== Exercise material ==

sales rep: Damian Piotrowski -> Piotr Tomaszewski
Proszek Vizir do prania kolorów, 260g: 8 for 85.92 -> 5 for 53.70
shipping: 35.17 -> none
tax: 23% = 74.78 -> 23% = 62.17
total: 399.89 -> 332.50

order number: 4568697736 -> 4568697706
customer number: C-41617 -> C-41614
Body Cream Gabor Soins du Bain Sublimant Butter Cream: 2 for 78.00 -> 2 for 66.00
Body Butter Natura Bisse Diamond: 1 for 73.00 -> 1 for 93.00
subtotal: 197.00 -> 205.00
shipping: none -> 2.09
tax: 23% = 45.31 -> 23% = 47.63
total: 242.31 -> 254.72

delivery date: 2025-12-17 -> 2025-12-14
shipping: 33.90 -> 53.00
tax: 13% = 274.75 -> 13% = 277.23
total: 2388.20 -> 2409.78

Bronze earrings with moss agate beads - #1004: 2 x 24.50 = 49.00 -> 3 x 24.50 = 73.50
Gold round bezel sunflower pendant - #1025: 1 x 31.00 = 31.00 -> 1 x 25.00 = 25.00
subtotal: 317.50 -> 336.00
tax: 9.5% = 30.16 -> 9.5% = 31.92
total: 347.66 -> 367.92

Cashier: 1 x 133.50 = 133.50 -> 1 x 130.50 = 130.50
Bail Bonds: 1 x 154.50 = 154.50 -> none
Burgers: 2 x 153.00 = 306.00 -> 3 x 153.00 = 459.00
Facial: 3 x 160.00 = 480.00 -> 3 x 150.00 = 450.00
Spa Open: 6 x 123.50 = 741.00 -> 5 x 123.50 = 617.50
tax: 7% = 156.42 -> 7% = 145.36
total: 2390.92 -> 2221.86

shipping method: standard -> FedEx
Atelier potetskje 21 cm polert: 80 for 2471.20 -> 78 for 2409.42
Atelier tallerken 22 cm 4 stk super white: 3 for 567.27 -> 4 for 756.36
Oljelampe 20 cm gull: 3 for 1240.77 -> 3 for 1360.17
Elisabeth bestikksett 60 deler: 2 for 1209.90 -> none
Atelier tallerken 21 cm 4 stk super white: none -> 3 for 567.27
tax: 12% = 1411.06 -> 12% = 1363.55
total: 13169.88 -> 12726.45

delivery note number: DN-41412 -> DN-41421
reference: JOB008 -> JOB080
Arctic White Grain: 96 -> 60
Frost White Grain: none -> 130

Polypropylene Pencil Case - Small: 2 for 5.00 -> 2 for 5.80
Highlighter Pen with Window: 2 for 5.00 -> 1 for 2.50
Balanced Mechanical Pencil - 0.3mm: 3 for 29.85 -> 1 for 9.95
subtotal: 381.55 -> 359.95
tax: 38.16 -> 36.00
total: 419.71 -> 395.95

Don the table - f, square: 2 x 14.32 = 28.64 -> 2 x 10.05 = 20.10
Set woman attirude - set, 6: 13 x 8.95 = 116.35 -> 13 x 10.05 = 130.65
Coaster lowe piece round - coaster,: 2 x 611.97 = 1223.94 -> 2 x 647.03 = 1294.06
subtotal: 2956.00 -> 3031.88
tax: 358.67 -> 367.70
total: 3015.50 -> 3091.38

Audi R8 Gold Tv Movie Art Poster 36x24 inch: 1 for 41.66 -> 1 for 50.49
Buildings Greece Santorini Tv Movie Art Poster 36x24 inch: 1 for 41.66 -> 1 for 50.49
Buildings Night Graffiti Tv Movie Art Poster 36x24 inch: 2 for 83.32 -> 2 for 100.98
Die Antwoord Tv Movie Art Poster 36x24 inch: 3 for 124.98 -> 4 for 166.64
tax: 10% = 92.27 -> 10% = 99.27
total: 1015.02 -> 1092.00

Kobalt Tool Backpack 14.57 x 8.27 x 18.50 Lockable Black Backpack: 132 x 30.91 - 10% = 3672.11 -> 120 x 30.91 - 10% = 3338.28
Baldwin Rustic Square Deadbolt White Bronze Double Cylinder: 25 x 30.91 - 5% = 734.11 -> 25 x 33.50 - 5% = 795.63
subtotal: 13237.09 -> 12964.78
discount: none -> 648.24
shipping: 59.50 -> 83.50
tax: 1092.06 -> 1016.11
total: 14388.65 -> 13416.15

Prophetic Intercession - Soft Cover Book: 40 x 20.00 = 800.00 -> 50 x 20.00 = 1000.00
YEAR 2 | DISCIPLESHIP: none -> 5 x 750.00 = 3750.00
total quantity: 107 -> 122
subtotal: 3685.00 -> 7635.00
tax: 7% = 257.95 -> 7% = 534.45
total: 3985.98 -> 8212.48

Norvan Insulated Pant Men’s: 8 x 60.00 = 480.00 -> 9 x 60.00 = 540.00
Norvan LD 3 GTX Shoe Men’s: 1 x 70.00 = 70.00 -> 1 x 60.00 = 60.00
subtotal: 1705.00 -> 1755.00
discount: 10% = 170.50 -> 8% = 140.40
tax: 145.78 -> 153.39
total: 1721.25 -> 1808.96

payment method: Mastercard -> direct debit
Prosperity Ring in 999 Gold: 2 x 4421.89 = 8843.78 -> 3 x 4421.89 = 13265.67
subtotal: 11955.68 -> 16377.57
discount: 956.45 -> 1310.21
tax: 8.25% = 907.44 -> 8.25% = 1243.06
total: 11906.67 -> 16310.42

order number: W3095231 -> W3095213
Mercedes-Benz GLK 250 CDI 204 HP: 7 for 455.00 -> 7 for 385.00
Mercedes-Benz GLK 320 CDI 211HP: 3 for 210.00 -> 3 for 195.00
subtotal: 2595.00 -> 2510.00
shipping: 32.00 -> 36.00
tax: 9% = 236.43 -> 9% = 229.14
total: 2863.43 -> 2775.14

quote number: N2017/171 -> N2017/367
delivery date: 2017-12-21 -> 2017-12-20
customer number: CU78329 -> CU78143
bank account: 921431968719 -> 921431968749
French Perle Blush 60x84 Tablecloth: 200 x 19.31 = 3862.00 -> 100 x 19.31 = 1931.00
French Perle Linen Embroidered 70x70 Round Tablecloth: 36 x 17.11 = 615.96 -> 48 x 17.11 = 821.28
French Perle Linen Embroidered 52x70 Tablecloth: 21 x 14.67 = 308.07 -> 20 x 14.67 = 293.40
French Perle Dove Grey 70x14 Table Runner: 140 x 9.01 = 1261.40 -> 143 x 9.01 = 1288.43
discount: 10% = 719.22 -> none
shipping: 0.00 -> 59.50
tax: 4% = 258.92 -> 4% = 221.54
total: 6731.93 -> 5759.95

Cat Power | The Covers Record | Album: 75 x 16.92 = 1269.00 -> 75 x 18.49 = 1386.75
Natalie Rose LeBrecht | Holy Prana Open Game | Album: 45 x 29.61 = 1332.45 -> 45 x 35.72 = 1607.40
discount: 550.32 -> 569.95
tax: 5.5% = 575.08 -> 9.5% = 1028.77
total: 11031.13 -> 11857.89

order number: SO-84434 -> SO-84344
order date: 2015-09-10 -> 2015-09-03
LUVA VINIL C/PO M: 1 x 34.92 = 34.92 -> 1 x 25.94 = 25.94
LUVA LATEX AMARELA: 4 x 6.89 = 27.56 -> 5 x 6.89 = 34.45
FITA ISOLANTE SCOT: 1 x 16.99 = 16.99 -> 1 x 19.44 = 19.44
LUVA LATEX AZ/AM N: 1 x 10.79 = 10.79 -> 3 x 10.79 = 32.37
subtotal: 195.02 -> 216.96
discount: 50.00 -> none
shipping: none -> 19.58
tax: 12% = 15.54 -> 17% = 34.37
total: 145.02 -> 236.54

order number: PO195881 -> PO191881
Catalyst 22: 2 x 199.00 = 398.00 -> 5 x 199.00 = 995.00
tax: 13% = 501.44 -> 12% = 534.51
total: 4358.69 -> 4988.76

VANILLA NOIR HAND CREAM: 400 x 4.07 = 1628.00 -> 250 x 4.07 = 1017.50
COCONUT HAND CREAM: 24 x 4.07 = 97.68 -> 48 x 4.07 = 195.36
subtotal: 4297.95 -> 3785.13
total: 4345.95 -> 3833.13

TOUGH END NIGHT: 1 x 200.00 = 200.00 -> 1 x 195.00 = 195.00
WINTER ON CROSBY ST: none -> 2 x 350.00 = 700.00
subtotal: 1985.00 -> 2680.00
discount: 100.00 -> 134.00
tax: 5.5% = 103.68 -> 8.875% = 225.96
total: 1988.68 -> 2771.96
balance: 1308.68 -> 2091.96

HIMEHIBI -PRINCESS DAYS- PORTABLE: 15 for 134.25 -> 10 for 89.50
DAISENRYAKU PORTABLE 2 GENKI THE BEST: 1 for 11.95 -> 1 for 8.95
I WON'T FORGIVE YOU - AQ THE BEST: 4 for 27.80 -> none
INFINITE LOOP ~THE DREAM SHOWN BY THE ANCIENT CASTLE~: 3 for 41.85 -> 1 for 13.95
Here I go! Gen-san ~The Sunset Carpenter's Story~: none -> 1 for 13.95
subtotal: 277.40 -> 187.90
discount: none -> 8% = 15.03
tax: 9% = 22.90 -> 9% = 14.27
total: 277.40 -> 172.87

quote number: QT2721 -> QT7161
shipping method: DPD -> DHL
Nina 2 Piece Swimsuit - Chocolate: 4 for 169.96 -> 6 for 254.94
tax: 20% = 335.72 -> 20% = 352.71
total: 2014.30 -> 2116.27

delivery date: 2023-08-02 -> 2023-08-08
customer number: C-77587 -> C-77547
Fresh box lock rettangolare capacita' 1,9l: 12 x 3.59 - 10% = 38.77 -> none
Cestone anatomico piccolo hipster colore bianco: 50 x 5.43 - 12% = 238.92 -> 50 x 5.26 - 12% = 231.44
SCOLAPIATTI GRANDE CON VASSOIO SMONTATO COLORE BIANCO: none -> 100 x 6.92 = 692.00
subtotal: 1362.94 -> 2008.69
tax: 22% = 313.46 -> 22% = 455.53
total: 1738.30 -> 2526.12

===

• Problem
Looking back over the data above, restate word for word the lines that begin at the line with "discount: 550.32 -> 569.95" and end at the line with "LUVA LATEX AMARELA: 4", inclusive.

• Output below
discount: 550.32 -> 569.95
tax: 5.5% = 575.08 -> 9.5% = 1028.77
total: 11031.13 -> 11857.89

order number: SO-84434 -> SO-84344
order date: 2015-09-10 -> 2015-09-03
LUVA VINIL C/PO M: 1 x 34.92 = 34.92 -> 1 x 25.94 = 25.94
LUVA LATEX AMARELA: 4 x 6.89 = 27.56 -> 5 x 6.89 = 34.45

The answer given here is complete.